■ AIM OF THE EXERCISE ■
Using the listing below, print exactly everything from the line with "html: <div>stessa, della" down to the line with "color: #3b82f6 ->", both included, and nothing more.

■ DATA RECORDS ■
※ ※ ※
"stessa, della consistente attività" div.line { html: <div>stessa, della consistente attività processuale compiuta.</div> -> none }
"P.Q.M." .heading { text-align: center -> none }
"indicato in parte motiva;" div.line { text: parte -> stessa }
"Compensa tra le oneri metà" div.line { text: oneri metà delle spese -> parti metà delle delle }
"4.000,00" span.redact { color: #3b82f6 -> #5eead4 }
※ ※ ※
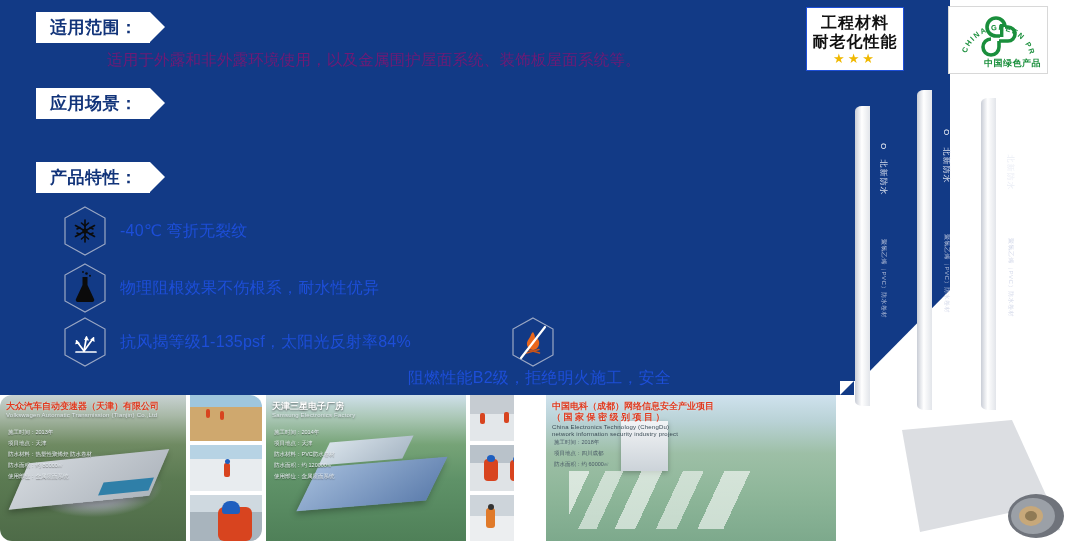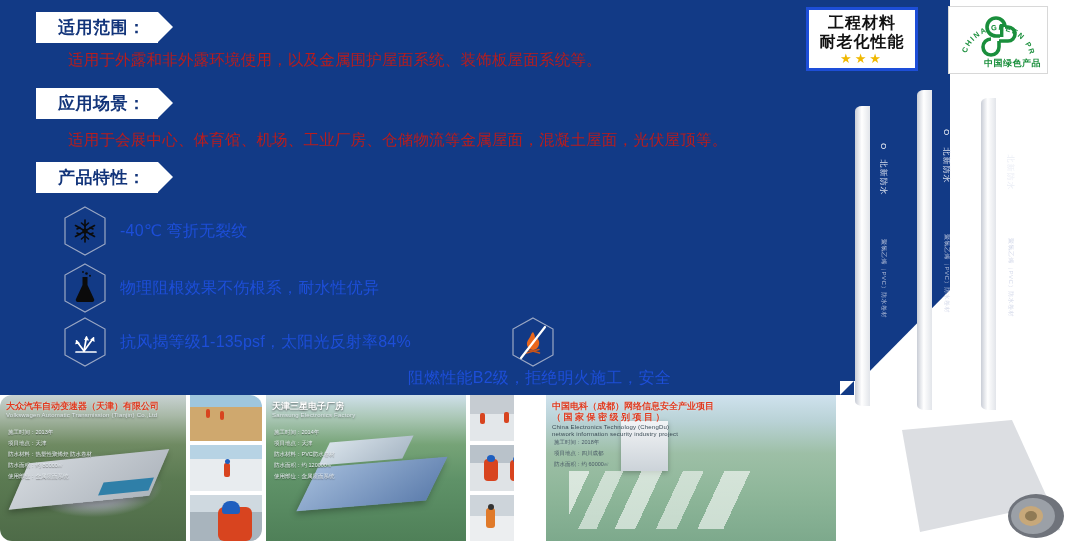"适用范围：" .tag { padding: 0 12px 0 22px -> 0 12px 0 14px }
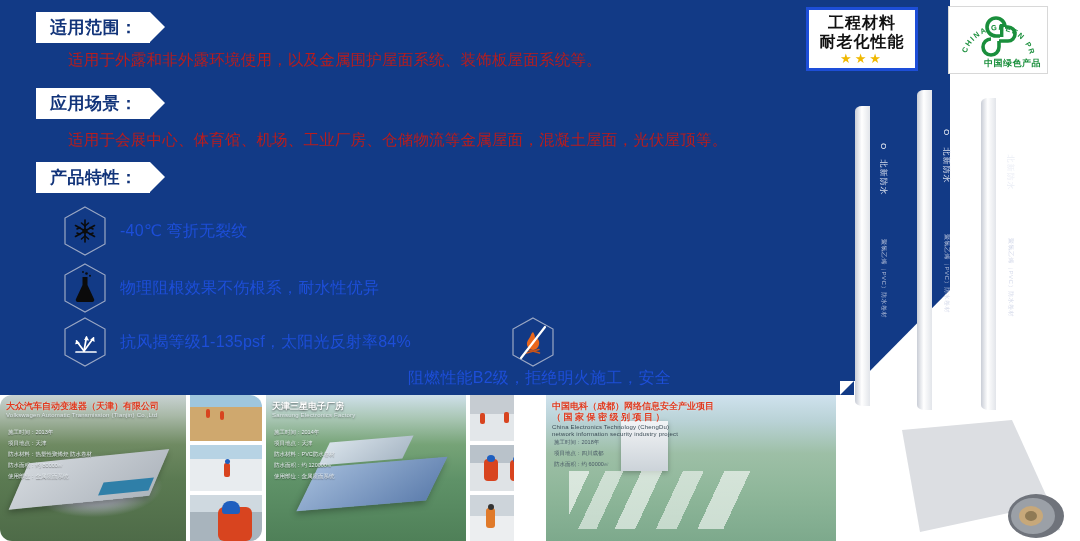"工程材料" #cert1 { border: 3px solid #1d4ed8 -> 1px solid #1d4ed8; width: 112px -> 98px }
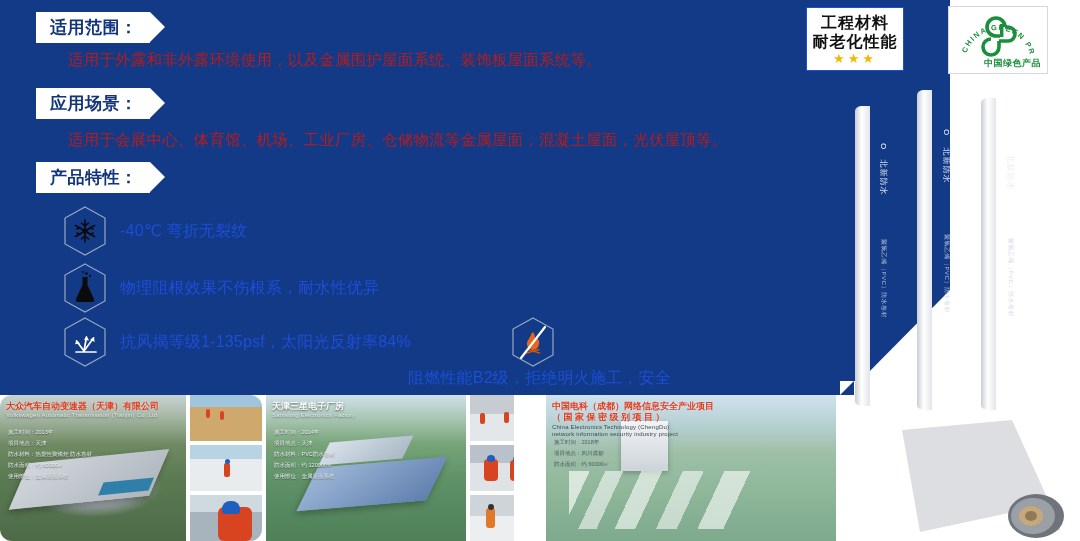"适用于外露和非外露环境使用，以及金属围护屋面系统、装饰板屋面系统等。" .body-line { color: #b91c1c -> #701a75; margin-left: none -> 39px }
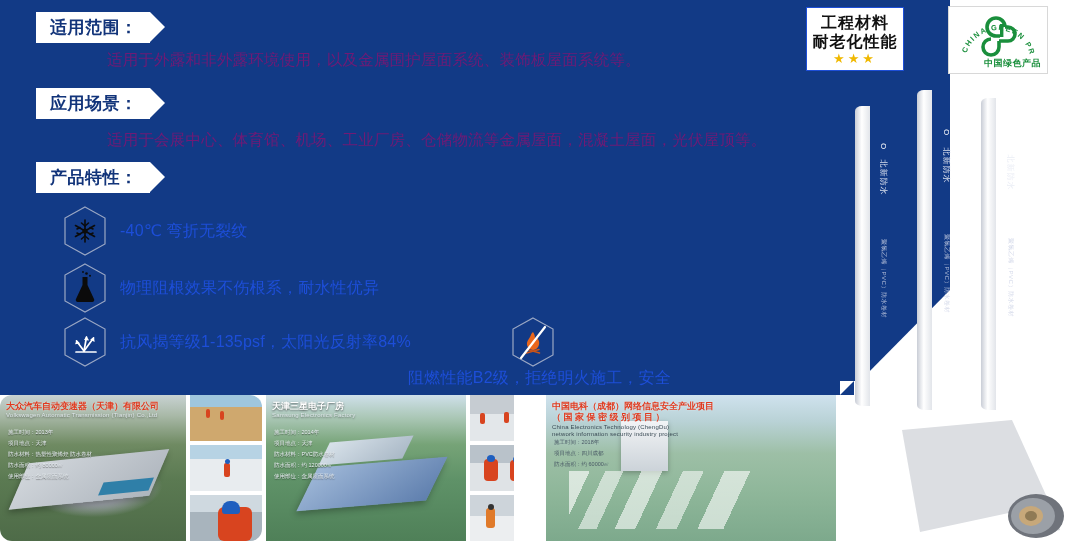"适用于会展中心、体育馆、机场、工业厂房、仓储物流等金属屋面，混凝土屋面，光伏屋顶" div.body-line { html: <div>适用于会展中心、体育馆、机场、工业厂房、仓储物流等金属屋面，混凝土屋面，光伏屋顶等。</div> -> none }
※ ※ ※
■ OUTPUT FOR THIS TASK ■
"stessa, della consistente attività" div.line { html: <div>stessa, della consistente attività processuale compiuta.</div> -> none }
"P.Q.M." .heading { text-align: center -> none }
"indicato in parte motiva;" div.line { text: parte -> stessa }
"Compensa tra le oneri metà" div.line { text: oneri metà delle spese -> parti metà delle delle }
"4.000,00" span.redact { color: #3b82f6 -> #5eead4 }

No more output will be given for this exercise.